You can choose what piece to sew on to the above sections next, but I chose to sew the background template #20 pieces to the pairs shown above.  It is important to mark the seam line 1/4" away from the edge on both your first pair of fabric and 1/4" away from the edge of the right triangle (between the two shorter legs) on background template #20 piece.

This what the two sections look like pinned together.  Can you see the pencil-point dot on the top pinned part?

The photo below shows one of the background template #20 pieces sewn to one of the first pairs of fabric.  The other one will be just the mirror image of the first.  It is difficult to see my seam line, but it's OK to start on the edge of the fabric on the left side.  However, you must stop 1/4" from the edge on the right side.  Do not press the seam at this time.  You will find it easier if you can fold the seam in different directions when you are dealing with the inset piece.

Now comes the part where you sew either template #41 piece or template #41R piece to your new three-piece section.  (You may find it helpful to lay out the pieces again and check the picture in the book.  That should help in keeping the pieces straight.)

The photo below shows one of my inset pieces pinned to a three-piece section.  Once again the 1/4" is marked with a pencil (although it is difficult to see in the photo).  I found it helpful to feel where the seam line on the three-piece section was and match it to my pencil mark.  It is also much easier if you finger fold the seam allowance on the three-piece section away from where you will be sewing the inset piece.  (In the photo below, the seam allowance would be folded toward the bottom of the photo.)

Next you should twist your template #40 (or #40R) piece of fabric and pin the other two parts of your inset seams together.  (Do not sew within a 1/4" of the point where the three seams will meet.  Also, please remember to finger fold your seam allowances out of the way.)  Below you can see what my fabric pieces looked like after I had sewn them together.

Now you can press the three seams with your iron.  There will be a sort of natural direction each seam wants to lie.  In the photo above from my block, the top seam wants to lie to the right, the right-hand seam wants to lie towards the bottom, and the left-hand seam wants to lie towards the bottom.  You should be able to tell what to do with your inset seam because it will be easy to press in one direction and not in the other.

I hope I have not hopelessly confused you.  If you have any questions, please comment in the Forum.  I will do my best to be more clear.  (We can keep working together until I am.)

This is what my newly pressed sections looked like.

Next, you should sew these two sections together.  Please remember to be careful matching your points, so your flower is beautiful.

Now you can relax a little bit because the hard part of the block is completed. Your reward is that the rest of the block should go together quickly.

The photo below shows my next layout after I sewed the two sections of the flower together.

And this is what my flower looked like after I sewed a background template #3 piece to each side of the flower.

The photo below shows what my flower pot looked like after I sewed each background template #42 piece to the corresponding flower pot fabric template #13 piece.
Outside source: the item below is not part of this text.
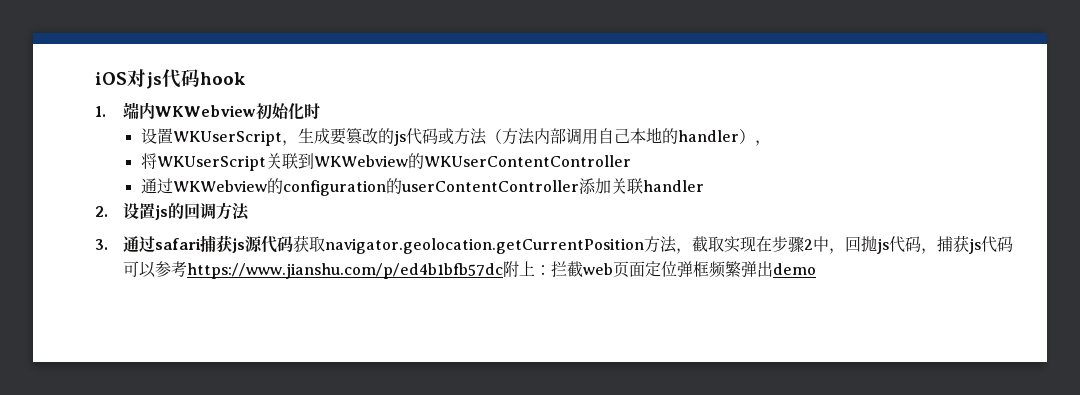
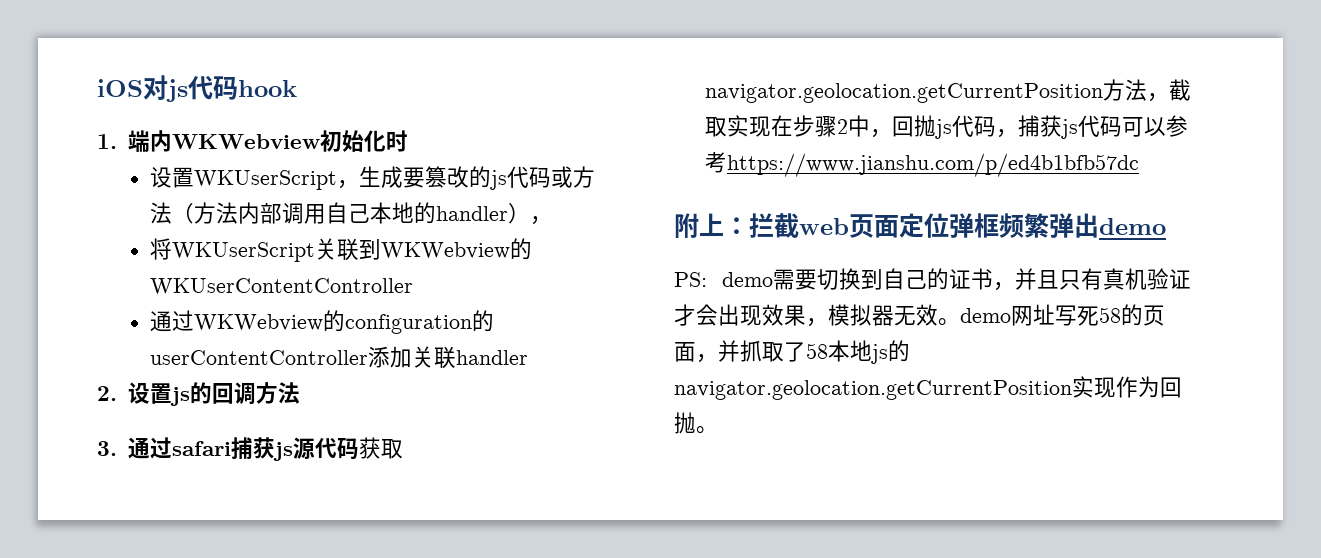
(503, 271) none -> (1139, 165) //
(816, 269) none -> [674,268,1191,291] [674,304,1165,327] [674,340,910,364] [674,376,1182,400] [674,412,718,434] // PS: demo需要切换到自己的证书，并且只有真机验证才会出现效果，模拟器无效。demo网址写死58的页面，并抓取了58本地js的navigator.geolocation.getCurrentPosition实现作为回抛。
The photo below shows what my flower pot looked like after I sewed the side seams.

The last background template #3 piece is then sewn to the bottom of the flower pot.  Then you can sew the flower to the flower pot.  (Be careful to maintain the point on the bottom of your flower.)

This is what my block looked like after a little squaring up.

Isn't piecing a block easier when the templates are the correct size?